### Work order
Using the entries below, write out the line with "discount: none -> 50.00", the line with "total: 1792.25 -> 1431.52", and every line in between, exactly as each is written.

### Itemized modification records
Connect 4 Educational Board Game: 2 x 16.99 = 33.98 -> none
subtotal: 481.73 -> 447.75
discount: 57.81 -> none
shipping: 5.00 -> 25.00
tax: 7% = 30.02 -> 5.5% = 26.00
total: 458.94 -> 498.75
* * *
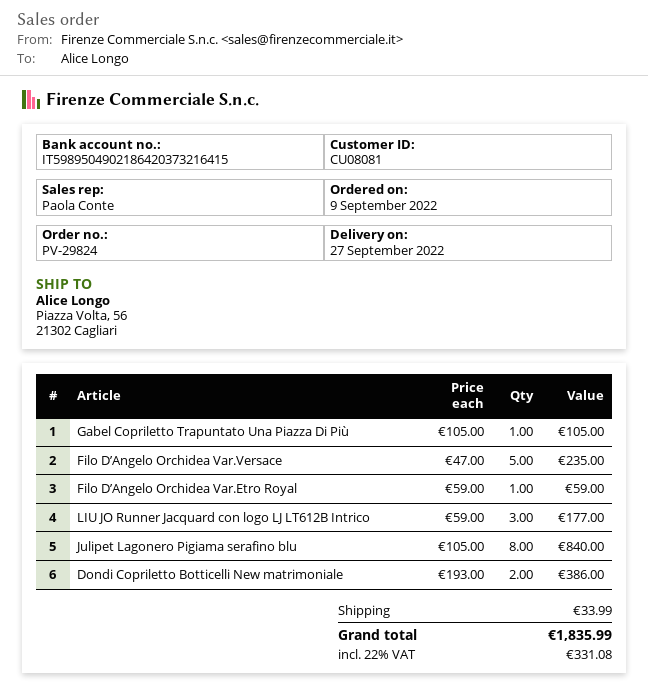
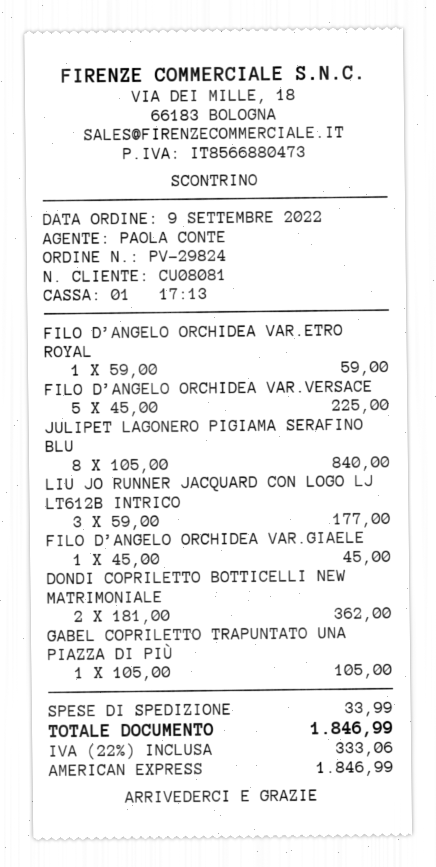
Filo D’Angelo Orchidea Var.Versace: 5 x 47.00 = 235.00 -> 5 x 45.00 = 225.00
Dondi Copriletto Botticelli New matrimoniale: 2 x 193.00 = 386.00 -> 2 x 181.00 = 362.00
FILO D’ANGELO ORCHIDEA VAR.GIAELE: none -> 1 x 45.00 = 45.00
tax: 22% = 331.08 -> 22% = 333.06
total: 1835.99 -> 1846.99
==
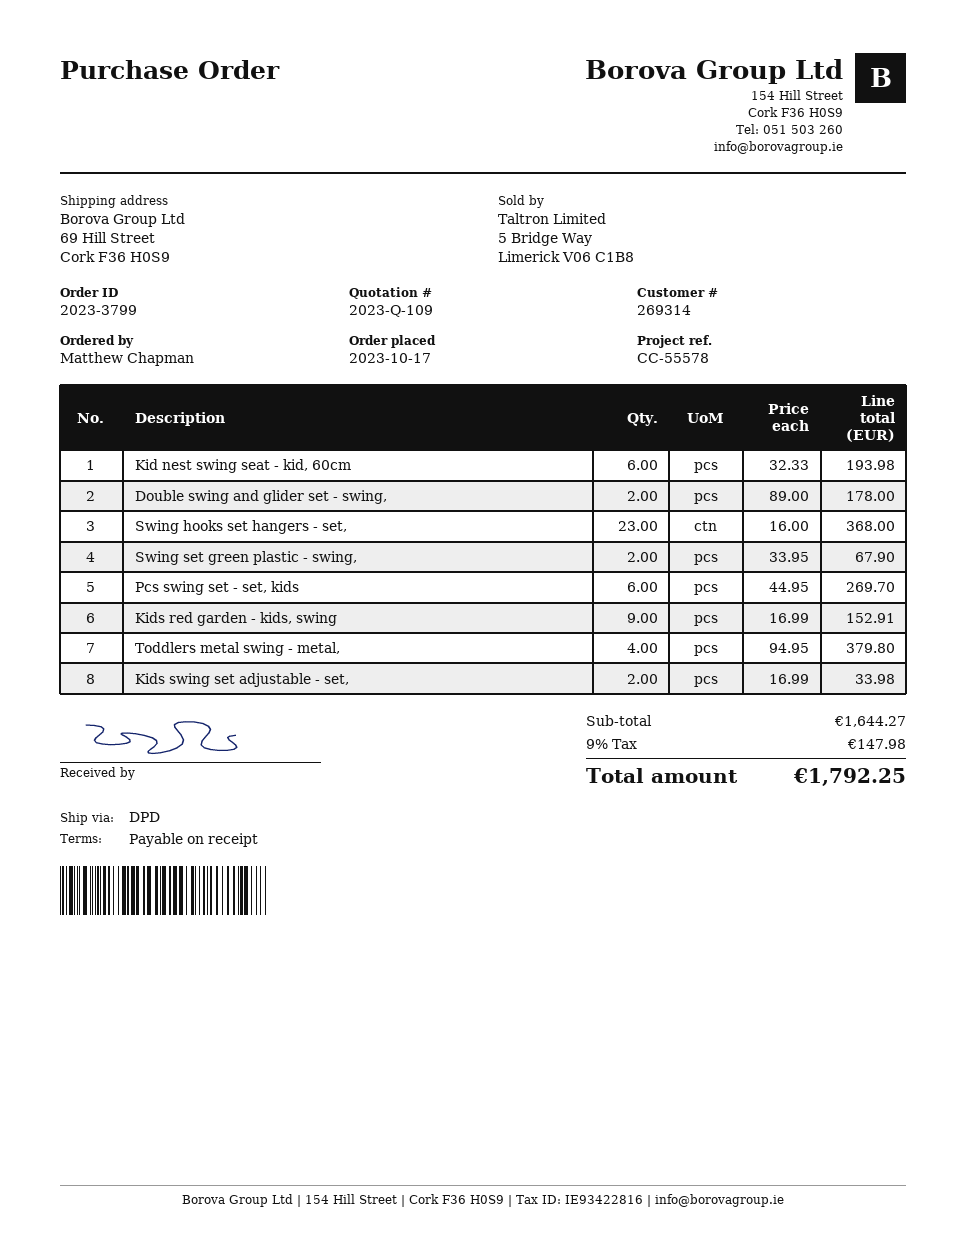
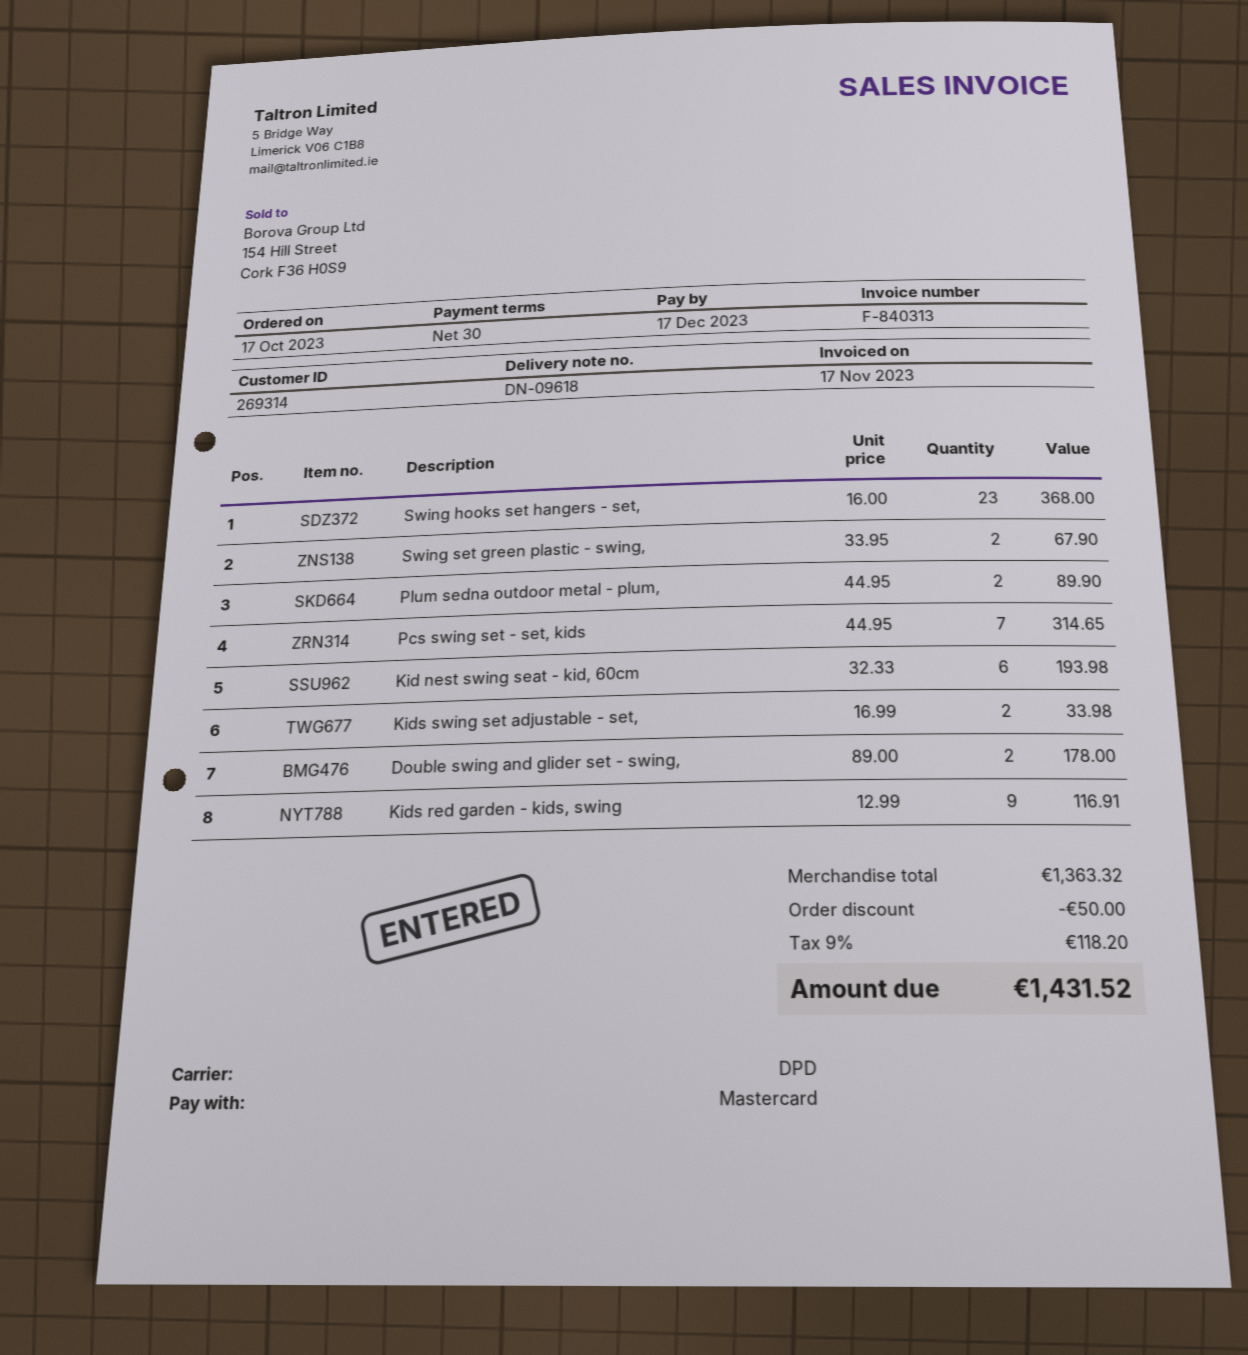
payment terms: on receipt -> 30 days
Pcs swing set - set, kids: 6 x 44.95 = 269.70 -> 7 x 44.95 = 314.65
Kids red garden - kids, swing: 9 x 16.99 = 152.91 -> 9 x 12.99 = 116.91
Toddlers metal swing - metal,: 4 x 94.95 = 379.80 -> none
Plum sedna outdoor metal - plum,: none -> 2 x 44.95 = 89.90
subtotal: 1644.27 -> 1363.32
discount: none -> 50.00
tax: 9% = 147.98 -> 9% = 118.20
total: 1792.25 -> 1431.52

### Exercise output
discount: none -> 50.00
tax: 9% = 147.98 -> 9% = 118.20
total: 1792.25 -> 1431.52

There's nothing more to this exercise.